'2.5 lakh entities from over 170 nations evaded taxes'
Washington: A worldwide media expose has claimed that it has unearthed details of 2.5 lakh individuals and entities from more than 170 countries, including India, that evaded taxes by setting up companies in tax havens.
While details of persons and companies from India have not been made public by the International Consortium of Investigative Journalists (ICIJ), it said that the 15-month long probe has exposed "hidden dealings of politicians, con artists, and the mega-rich" from across the world.
The Washington-based consortium of journalists from across the world has claimed that its investigation has found a trove of 2.5 million digital files, detailing "secrets of more than 120,000 offshore companies and trusts and nearly 130,000 individuals and agents" across the world.
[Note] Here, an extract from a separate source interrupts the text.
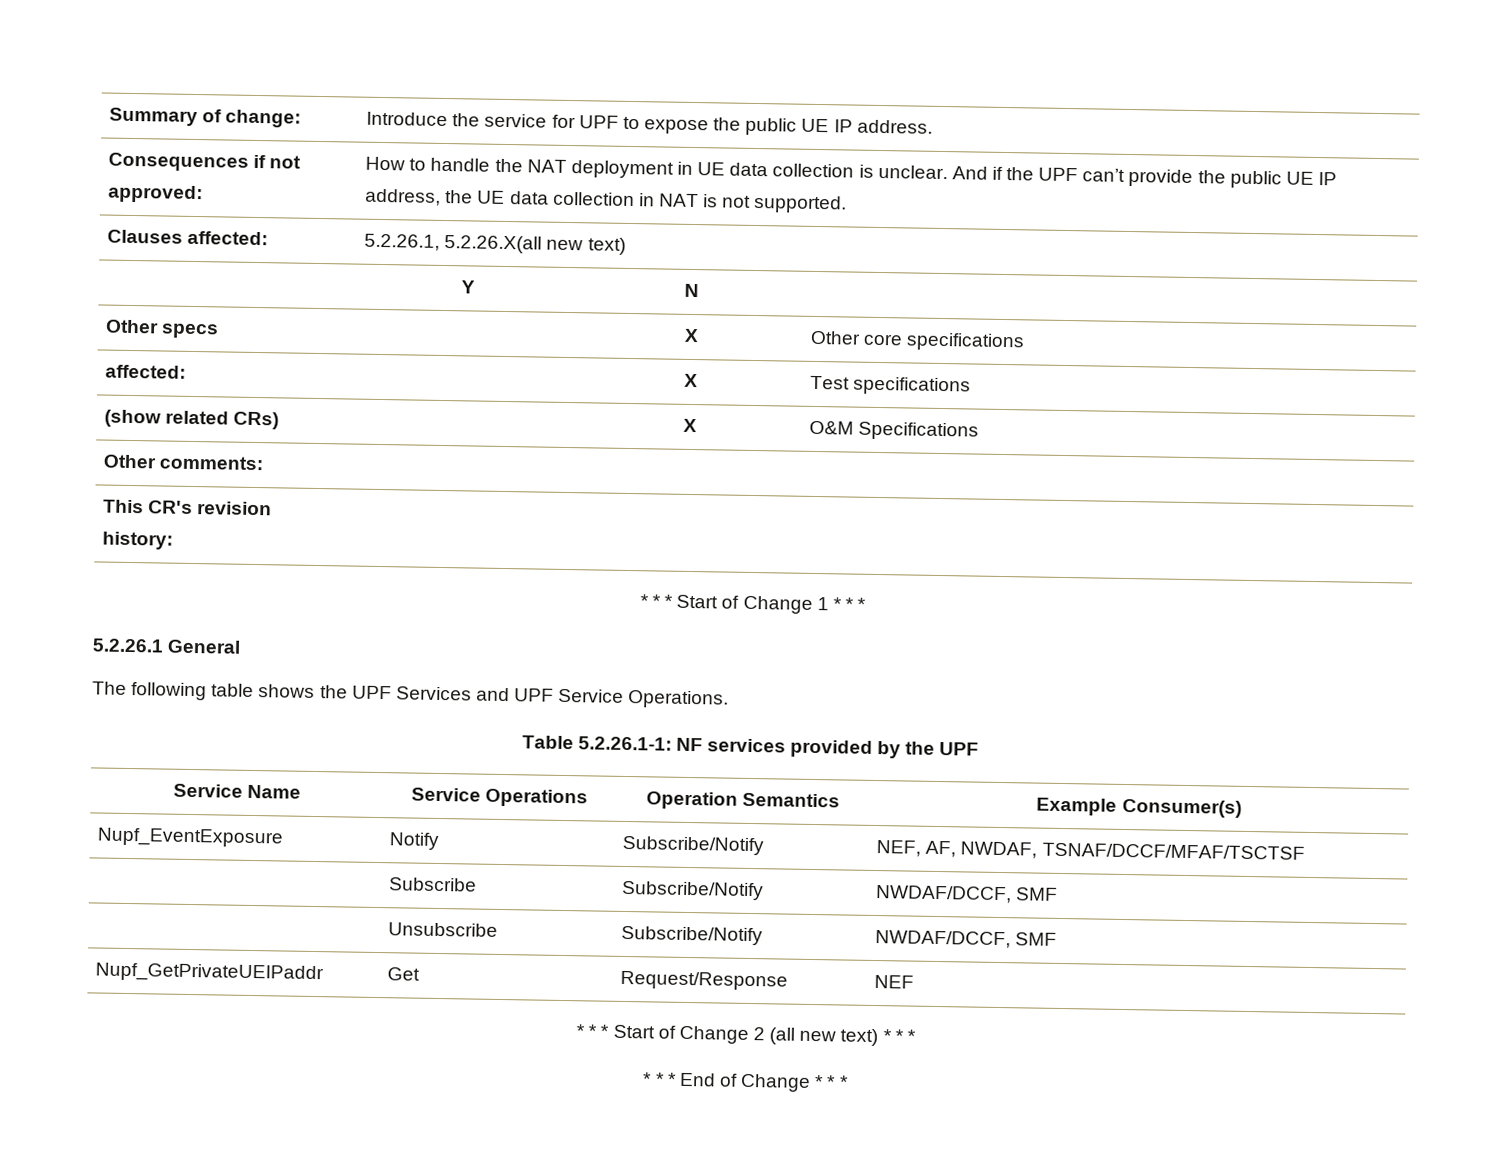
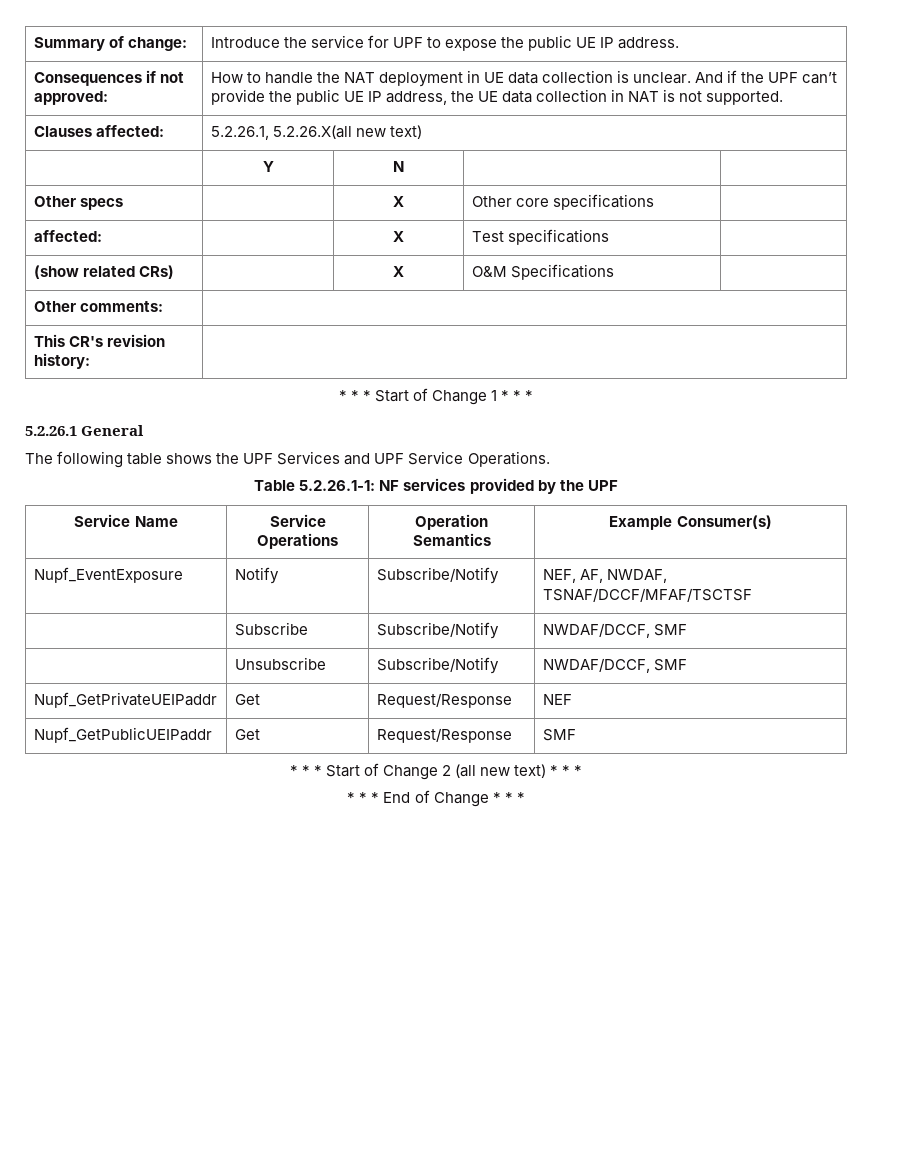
+ Nupf_GetPublicUEIPaddr | Get | Request/Response | SMF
The data covers many countries including France, Georgia, Germany, Greece, India, Ireland, Italy, Japan, Kosovo, Latvia, Malaysia, Mexico, Moldova, Netherlands, New Zealand and Singapore, the UK and the US.
"The files identify the individuals behind the covert companies and private trusts based in the British Virgin Islands, the Cook Islands, Singapore and other offshore havens.
"They include American doctors and dentists and middle-class Greek villagers as well as Russian corporate executives, Eastern European and Indonesian billionaires, Wall Street fraudsters, international arms dealers and families and associates of long-time dictators," ICIJ said in a statement.
The group said it would release the details of the mega probe in tranches through April 15, as part of the first round that began on April 3, while further rounds would continue throughout the year.
According to ICIJ, the leaked information -- totalling more than 260 gigabytes of data -- includes corporate files, emails, account ledgers, and other records that show cash transfers, incorporation dates and links between individuals and companies.
Among others, ICIJ said that the mega-rich use complex offshore structures to own mansions, yachts, art masterpieces and other assets, gaining tax advantages and anonymity not available to average people.
ICIJ Director Gerard Ryle said the investigation lifts the curtain on the offshore system and provides a transparent look into the secret world of tax havens and the individuals and companies that use and benefit from them.